Schwerpunkt des Buches ist das 20ste Jahrhundert, in der die Familie viele Maenner in die Kriege sendete und, wie bei vielen Familien, wenige den Weg nach Hause fanden. Peter und Ruprecht er- und ueberleben den Krieg auf unterschiedlichen Ebenen, der eine als Offizier, der vom ersten Tag des Polenfeldzuges an der Front kaempft und dem ein rascher Austieg bescherrt wird, am Ende Stabsoffizier in der Armee Wenck, der andere als 19jaehriger, der in den letzten Kriegsmonaten noch an die Front geworfen wird. Beide sind bei verschiedenen Panzerdivisionen taetig und werden spaeter am Aufbau der neu geformten Bundeswehr tatkraeftig teilhaben und am Ende als hochdekorierte Generaele in den Ruhestand gehen.

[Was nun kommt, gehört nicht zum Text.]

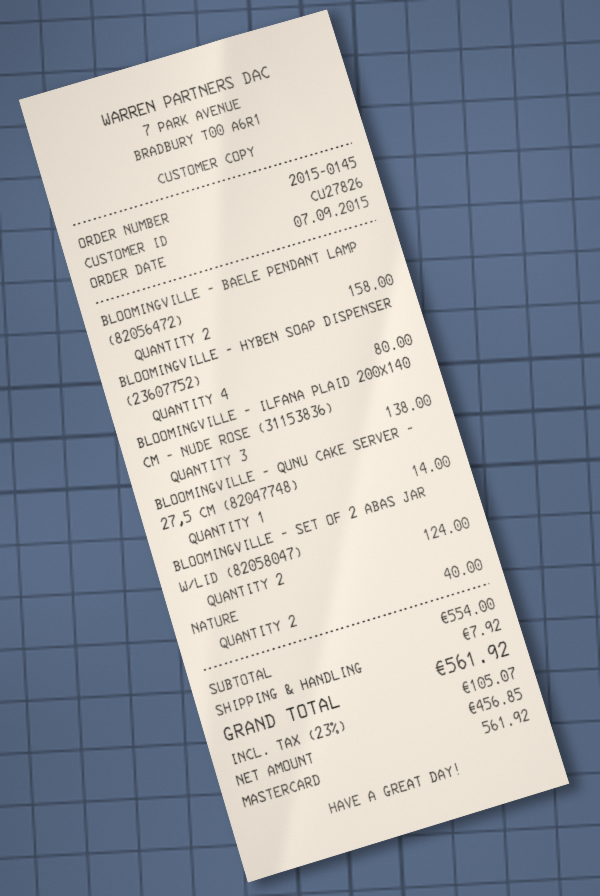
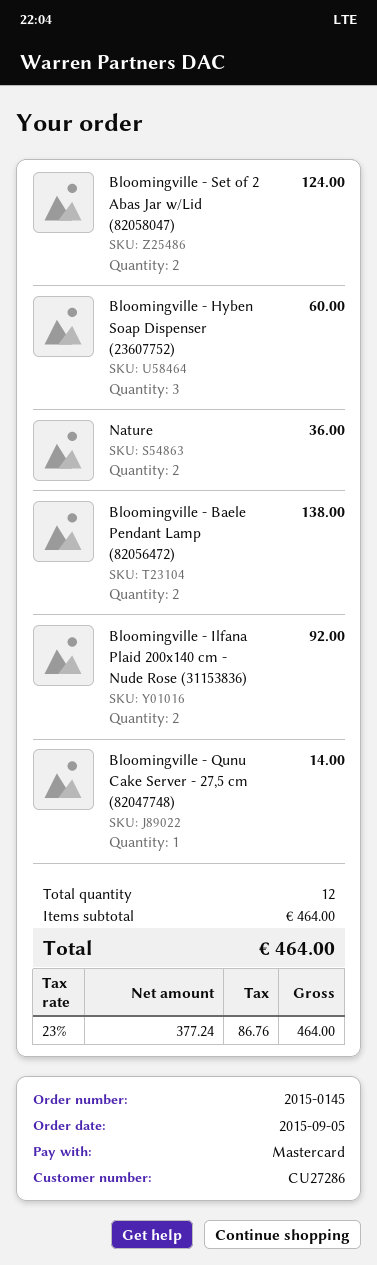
order date: 2015-09-07 -> 2015-09-05
customer number: CU27826 -> CU27286
BLOOMINGVILLE - BAELE PENDANT LAMP (82056472): 2 for 158.00 -> 2 for 138.00
BLOOMINGVILLE - HYBEN SOAP DISPENSER (23607752): 4 for 80.00 -> 3 for 60.00
BLOOMINGVILLE - ILFANA PLAID 200X140 CM - NUDE ROSE (31153836): 3 for 138.00 -> 2 for 92.00
NATURE: 2 for 40.00 -> 2 for 36.00
subtotal: 554.00 -> 464.00
shipping: 7.92 -> none
net: 456.85 -> 377.24
tax: 23% = 105.07 -> 23% = 86.76
total: 561.92 -> 464.00

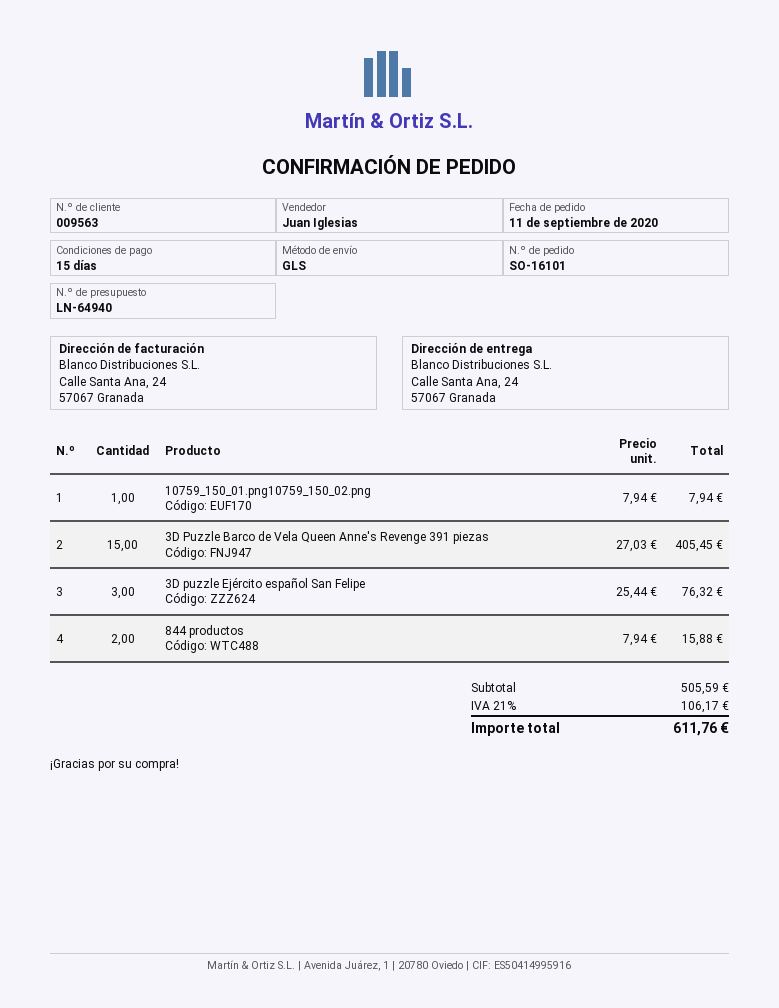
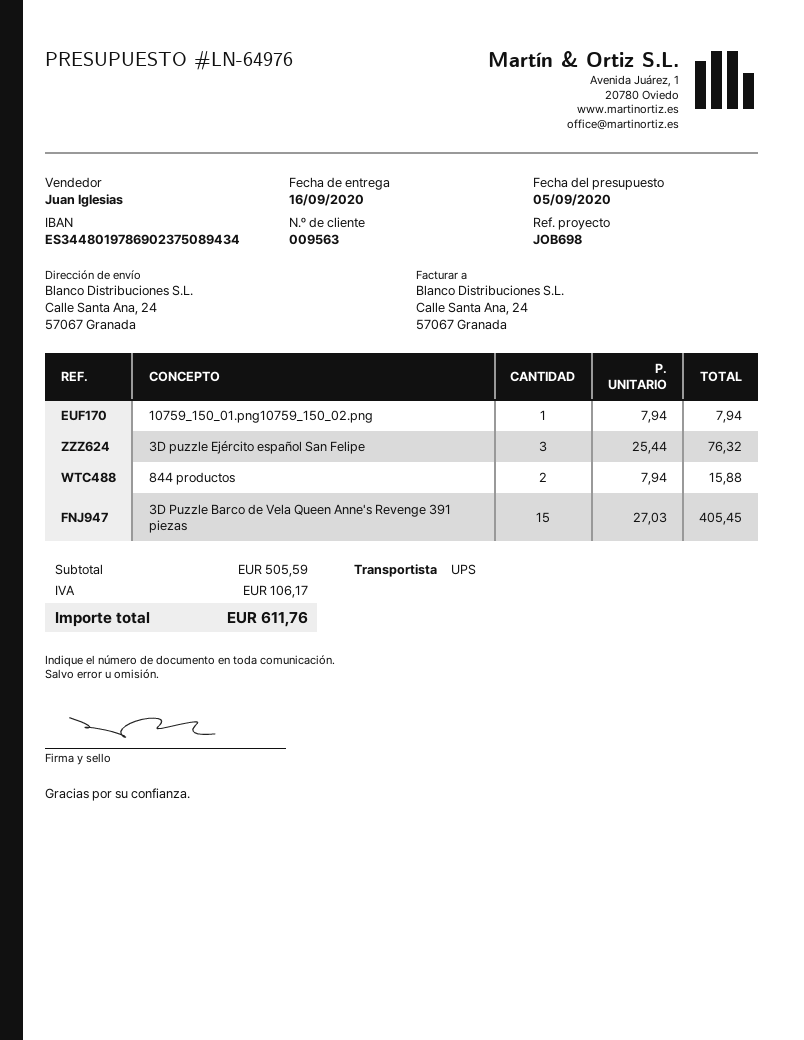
quote number: LN-64940 -> LN-64976
shipping method: GLS -> UPS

Die Beschreibungen der Erlebnisses waehrend und nach dem Krieg, bzw. in den Jahren in der Bundeswehr sind sehr persoenlich, verharmlosen oder glorifizieren nichts, zeigen den inneren Zwiespalt des Offizierslebens in einer schweren Zeit und das man daraus hat etwas lernen koennen.
Interessant sind ebenfalls die Ausfuehrungen ueber die unterschiedlichen Fuehrungsstile der Wehrmacht und der Bundeswehr mit Ihrem der Inneren Fuehrung.
Zur Abrundung wird am Ende des Buches auch Carl-Hubertus beschrieben. Der Generalmajor des Heeres war fuer die Bundeswehr als Kommandeur in Afghanistan und fuehrt die soldatische Tradition der Familie fort.
Ein runderherum lesenwertes Buch mit Einblicken in eine fuer viele unbekannte Welt.